_THE PROBLEM_
Repeat exactly the lines of the listing from the line containing "Explica’m una cançó." through its last line, and nothing beyond them.

_RECORDS PROVIDED_
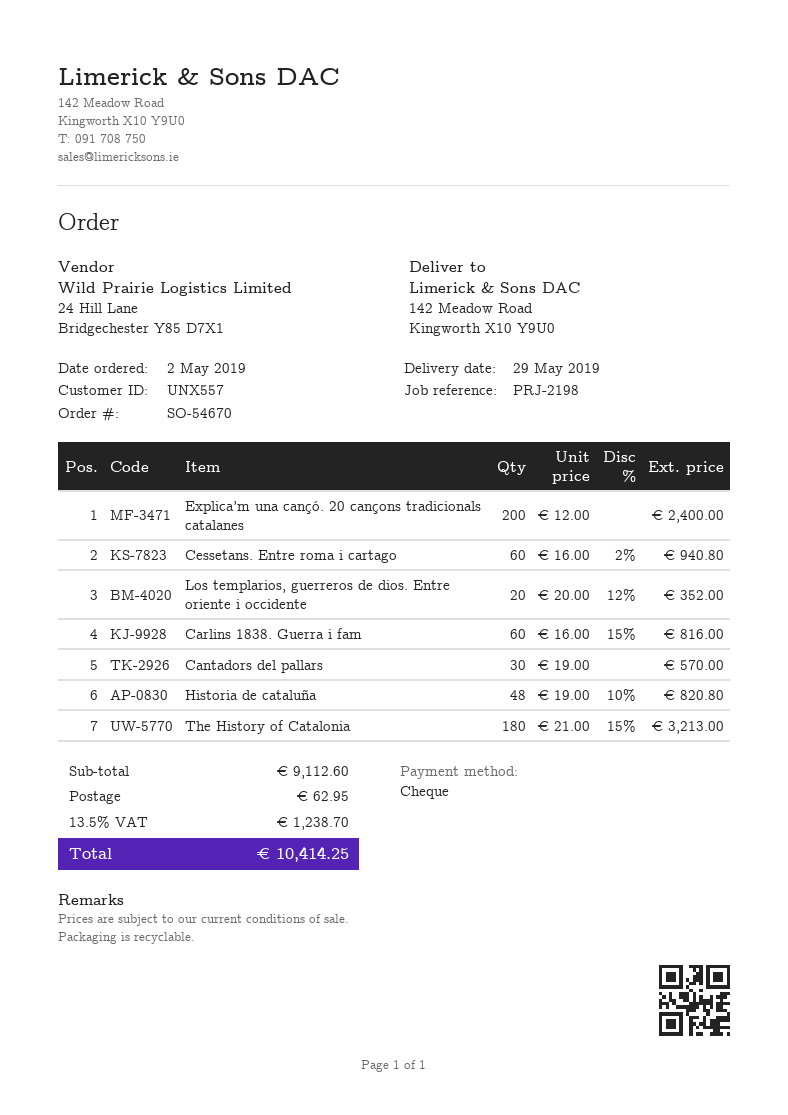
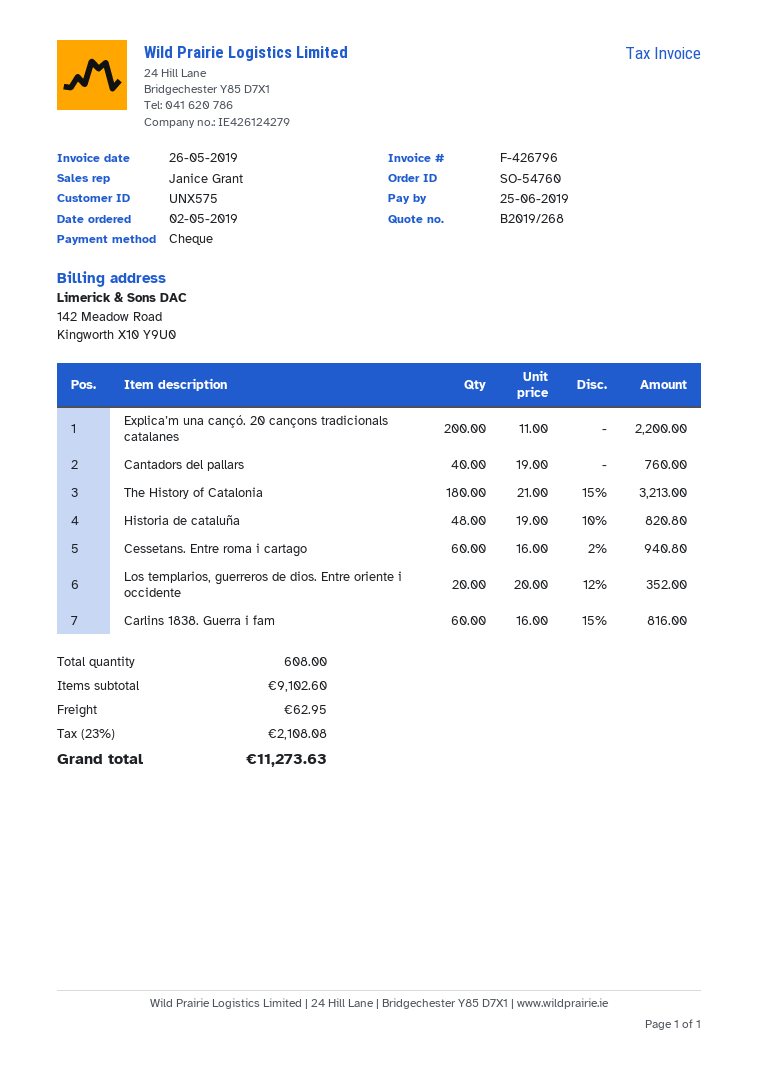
order number: SO-54670 -> SO-54760
customer number: UNX557 -> UNX575
Explica’m una cançó. 20 cançons tradicionals catalanes: 200 x 12.00 = 2400.00 -> 200 x 11.00 = 2200.00
Cantadors del pallars: 30 x 19.00 = 570.00 -> 40 x 19.00 = 760.00
subtotal: 9112.60 -> 9102.60
tax: 13.5% = 1238.70 -> 23% = 2108.08
total: 10414.25 -> 11273.63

_SOLUTION FOR THIS EXERCISE_
Explica’m una cançó. 20 cançons tradicionals catalanes: 200 x 12.00 = 2400.00 -> 200 x 11.00 = 2200.00
Cantadors del pallars: 30 x 19.00 = 570.00 -> 40 x 19.00 = 760.00
subtotal: 9112.60 -> 9102.60
tax: 13.5% = 1238.70 -> 23% = 2108.08
total: 10414.25 -> 11273.63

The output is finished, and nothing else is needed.